My body clock told me night had passed, and the dawn light was starting to filter through the thick smog, dirty dappled light falling on my face. This was probably the cleanest time of day, before the factories started up their machines. The poor workers whose job it was to power them hurried by, blending into the dark wall behind them, for they were as black as the smoke which poured out the chimneys, day after day. I had managed to fall into a fitful sleep, haunted by my family and a ghost of Jack in the distance. I lay there for a while my eyes still closed, refusing to accept that I was still here.
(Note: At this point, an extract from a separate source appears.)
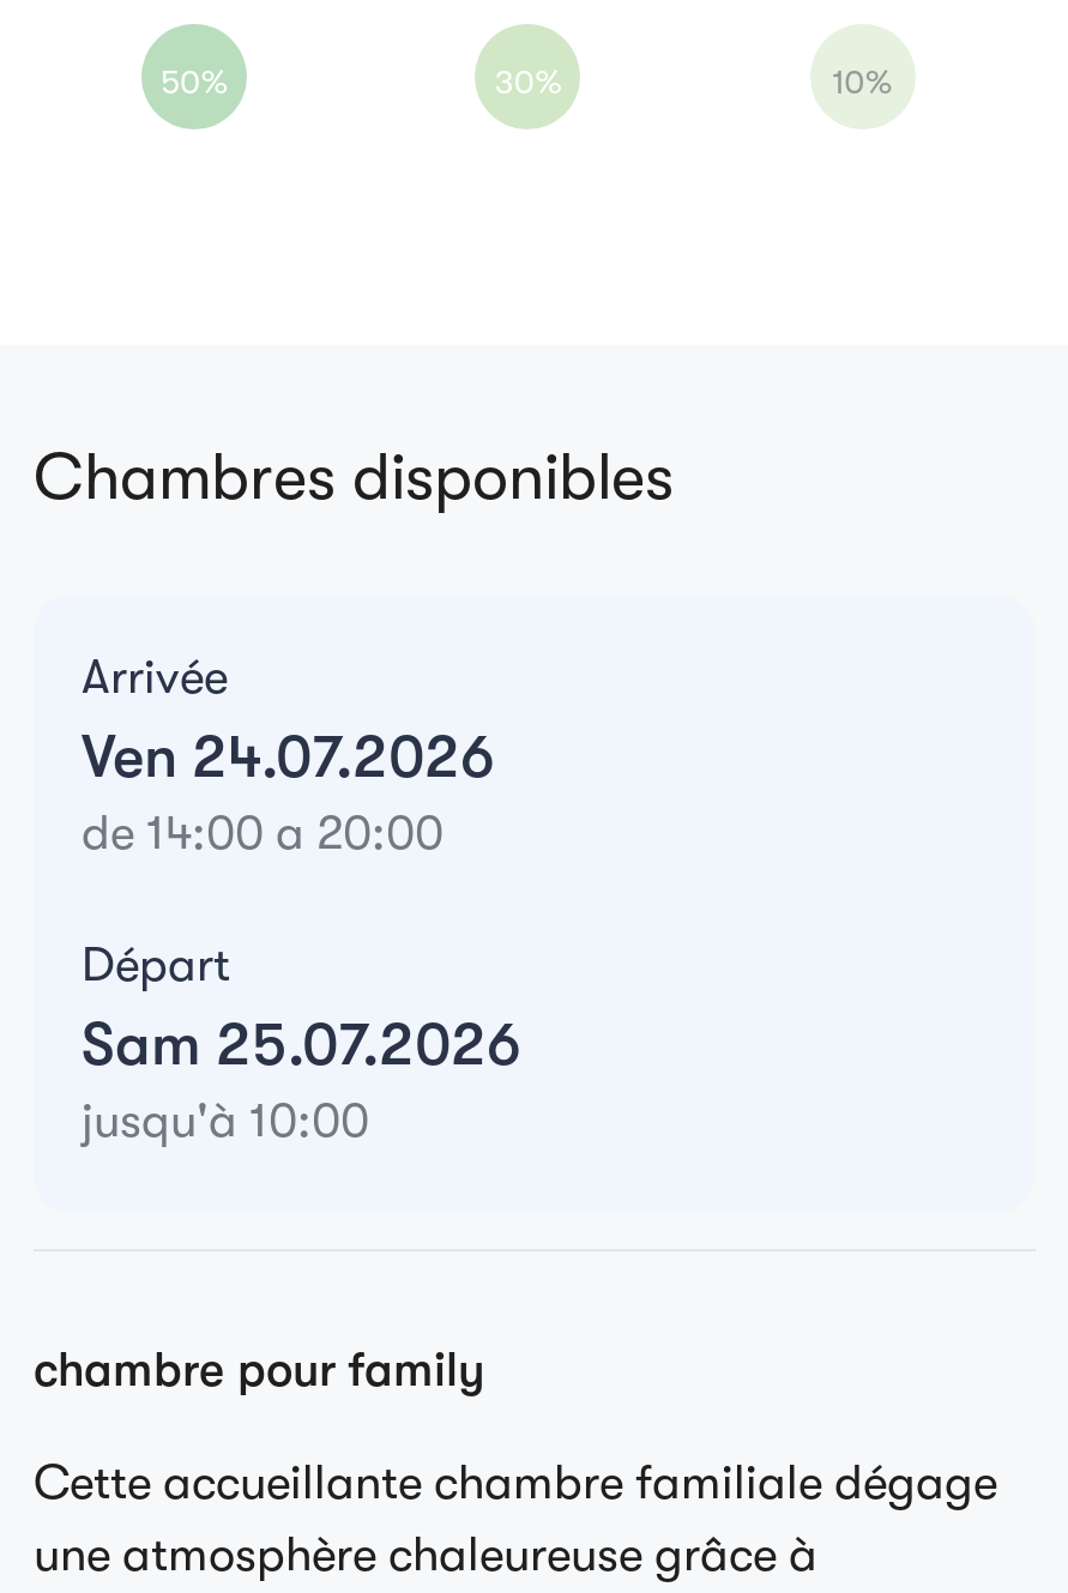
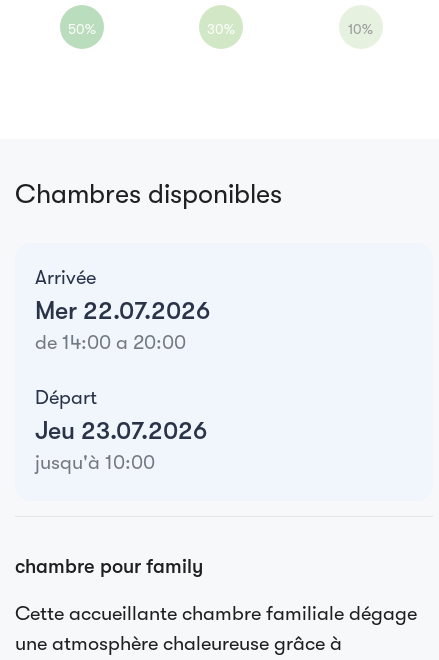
[82,721,494,791] Ven 24.07.2026 -> [35,296,210,325] Mer 22.07.2026
[82,1009,520,1079] Sam 25.07.2026 -> [35,416,207,445] Jeu 23.07.2026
I knew other people would just pass me by, me looking like one of the drunken prostitutes I passed so often when I went about my day. I always felt sorry for the poor souls, which always earned me a scornful comment from my so-called family if I ever said anything. Sometimes I felt like I had a heart which could never harden to Whitechapel standards, but there was no other place for me to go.

Just as I am about to open my eyes to face the day, and try to find a way back to where I recognise, I hear a voice.

'Fay? What you doing here? I didn't know you drank, honey. Whitechapel taking its toll?'

My eyes flutter open as I recognise the voice I thought I might never hear again.

'Mary? Mary-Jane? Is that you?' I know I sound a bit childish, and maybe even retarded, but the voice of my one true childhood friend was the one I thought I would never hear again.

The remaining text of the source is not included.